Interpretative signs along the Gambrill Mill Trail help make sense of that portion of Wallace’s defenses. The locations of both bridges that were critical to the fighting are visible. Photo by author.

The battlefield is relevant to the Antietam campaign as well. The Best Farm, now part of the Monocacy National Battlefield, is where Union troops found the famous Lost Order in September 1862. The farm also serves as a window into the history of slavery in the area. 

If you’d like to learn more about the battle of Monocacy, there are several other posts on Emerging Civil War. It’s also the topic of the 2017 Emerging Civil War series book by Ryan Quint, Determined to Stand and Fight. For additional reading, I’d recommend Desperate Engagement by Marc Leepsen.

4 Responses to ECW Weekender: Visiting Monocacy National Battlefield

  1. I toured this battlefield last September with my sister and brother-in-law. We thought it was great. The visitors center is fantastic.
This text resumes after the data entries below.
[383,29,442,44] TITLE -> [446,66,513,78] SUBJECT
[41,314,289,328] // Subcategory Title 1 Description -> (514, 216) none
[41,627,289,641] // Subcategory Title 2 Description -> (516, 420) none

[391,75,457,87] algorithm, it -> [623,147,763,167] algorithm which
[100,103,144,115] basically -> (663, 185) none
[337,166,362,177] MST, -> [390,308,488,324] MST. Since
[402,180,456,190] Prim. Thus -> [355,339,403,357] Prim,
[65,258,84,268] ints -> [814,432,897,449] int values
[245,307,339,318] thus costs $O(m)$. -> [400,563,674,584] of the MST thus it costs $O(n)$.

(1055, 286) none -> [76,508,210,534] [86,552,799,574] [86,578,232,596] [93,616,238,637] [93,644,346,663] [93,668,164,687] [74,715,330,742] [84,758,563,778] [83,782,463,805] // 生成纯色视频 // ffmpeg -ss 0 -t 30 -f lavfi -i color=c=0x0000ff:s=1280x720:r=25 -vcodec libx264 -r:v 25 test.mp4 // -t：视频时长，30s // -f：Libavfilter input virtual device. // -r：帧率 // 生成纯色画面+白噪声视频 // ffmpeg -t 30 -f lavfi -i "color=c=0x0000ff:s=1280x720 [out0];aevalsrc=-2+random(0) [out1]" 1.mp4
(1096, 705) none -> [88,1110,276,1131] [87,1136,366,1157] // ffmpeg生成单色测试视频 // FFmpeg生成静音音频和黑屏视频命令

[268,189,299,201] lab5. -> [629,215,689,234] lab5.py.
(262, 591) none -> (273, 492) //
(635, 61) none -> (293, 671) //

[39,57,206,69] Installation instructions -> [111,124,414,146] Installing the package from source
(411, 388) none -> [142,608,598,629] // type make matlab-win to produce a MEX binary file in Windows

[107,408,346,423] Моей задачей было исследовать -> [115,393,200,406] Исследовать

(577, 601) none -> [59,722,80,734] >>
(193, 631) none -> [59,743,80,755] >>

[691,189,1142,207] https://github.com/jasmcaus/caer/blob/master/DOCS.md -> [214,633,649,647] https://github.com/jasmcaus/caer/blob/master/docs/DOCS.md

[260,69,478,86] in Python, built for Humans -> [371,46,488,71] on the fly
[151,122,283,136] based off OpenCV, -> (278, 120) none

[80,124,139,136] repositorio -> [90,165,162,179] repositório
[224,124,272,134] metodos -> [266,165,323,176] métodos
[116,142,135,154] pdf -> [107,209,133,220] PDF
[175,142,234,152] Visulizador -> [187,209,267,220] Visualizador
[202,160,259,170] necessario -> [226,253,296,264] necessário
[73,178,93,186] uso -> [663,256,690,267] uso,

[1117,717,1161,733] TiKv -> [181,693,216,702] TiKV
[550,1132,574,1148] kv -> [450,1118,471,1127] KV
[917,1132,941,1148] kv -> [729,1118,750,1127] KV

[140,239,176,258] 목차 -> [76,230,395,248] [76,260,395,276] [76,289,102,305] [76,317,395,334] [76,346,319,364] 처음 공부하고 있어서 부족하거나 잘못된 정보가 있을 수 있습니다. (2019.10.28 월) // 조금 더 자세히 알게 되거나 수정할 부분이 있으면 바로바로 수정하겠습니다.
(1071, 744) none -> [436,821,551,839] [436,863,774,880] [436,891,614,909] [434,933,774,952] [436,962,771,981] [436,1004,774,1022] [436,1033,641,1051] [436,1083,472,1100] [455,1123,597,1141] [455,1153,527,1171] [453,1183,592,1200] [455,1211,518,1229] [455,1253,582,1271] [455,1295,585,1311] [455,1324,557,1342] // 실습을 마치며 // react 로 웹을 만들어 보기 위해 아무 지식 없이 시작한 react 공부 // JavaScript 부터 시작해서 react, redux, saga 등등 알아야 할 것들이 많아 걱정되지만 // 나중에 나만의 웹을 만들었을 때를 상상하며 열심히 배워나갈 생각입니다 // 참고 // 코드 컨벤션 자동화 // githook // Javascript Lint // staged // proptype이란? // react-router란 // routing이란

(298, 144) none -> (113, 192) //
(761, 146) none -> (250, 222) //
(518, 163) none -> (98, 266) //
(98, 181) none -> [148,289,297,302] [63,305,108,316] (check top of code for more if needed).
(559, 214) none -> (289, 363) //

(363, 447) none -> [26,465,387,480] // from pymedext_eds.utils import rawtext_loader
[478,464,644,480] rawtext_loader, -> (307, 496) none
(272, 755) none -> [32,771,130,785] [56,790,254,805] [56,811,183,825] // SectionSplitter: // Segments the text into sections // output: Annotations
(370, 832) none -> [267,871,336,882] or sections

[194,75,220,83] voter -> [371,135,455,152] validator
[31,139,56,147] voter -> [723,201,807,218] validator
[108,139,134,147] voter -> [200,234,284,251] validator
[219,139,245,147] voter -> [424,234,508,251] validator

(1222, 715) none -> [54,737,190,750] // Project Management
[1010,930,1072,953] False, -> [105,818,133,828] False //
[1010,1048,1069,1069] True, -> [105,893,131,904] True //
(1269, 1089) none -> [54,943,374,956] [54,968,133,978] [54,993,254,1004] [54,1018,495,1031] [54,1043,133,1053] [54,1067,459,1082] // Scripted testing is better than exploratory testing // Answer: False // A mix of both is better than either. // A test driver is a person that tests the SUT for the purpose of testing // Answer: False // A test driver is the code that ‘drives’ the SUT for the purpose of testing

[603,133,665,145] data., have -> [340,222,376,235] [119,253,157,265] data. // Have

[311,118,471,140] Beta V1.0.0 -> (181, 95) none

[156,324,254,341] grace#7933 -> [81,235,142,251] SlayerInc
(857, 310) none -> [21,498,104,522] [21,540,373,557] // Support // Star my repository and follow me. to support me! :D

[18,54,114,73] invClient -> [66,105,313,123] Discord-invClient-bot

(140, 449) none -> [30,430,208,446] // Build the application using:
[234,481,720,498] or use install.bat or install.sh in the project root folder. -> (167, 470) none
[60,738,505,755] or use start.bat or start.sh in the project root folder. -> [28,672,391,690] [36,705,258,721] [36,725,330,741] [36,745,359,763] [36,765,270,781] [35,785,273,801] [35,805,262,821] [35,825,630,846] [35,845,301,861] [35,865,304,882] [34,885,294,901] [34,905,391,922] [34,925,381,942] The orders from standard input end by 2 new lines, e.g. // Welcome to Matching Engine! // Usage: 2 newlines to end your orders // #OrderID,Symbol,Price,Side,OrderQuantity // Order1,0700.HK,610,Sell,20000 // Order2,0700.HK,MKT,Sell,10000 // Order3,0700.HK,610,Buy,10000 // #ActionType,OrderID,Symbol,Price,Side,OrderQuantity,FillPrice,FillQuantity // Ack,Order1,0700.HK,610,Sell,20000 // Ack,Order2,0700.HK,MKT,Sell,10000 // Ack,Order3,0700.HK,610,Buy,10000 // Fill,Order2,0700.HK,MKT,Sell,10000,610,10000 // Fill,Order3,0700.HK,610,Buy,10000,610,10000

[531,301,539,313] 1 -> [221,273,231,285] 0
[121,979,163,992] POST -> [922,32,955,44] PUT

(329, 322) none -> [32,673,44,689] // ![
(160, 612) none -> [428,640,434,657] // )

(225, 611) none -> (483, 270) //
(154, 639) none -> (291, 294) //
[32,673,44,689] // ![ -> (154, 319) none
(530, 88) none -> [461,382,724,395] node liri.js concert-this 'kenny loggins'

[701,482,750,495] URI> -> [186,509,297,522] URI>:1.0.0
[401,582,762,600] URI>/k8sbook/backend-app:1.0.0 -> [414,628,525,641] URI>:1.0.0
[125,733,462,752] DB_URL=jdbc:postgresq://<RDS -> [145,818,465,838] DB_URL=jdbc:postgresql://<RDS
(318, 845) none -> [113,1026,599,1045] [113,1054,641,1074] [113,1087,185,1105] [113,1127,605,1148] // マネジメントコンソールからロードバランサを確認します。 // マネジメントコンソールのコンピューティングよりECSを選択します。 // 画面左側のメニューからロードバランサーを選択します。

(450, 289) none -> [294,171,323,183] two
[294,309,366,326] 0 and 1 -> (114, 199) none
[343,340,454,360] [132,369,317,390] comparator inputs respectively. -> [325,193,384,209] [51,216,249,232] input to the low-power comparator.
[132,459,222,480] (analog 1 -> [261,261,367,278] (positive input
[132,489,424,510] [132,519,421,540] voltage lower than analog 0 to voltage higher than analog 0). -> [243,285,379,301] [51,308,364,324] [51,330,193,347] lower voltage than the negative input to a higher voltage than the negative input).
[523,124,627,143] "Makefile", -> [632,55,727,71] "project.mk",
  2. Nice summary! I’ve always loved Monocacy and have been going for decades. Remember the cool but underwhelming visitor center inside Gambrill’s Mill? Like you, I wish more people visited this important site but also never mind having it to myself. The spread-out battlefield is extremely well-maintained. There seem to be three very starkly distinct areas around Frederick, MD: the beautiful red-brick downtown, followed by strip mall hell just south, and then suddenly the battlefield and rural space. And it’s all fairly close to Gettysburg, Antietam and Harpers Ferry.

  3. Thank you for this nice summary of the battlefield experience. My wife is a descendant of Lew Wallace, and this is a good reminder that we must go see the site of the Battle That Saved Washington.

  4. We went to Monocacy, Antietam and Harper’s Ferry in October of last year and I just LOVED Monocacy. There was a beautiful Civil War house (I believe it was) down by Gambrill’s Mill that we would love to renew our vows at. It is just a beautiful area and can’t wait to go back.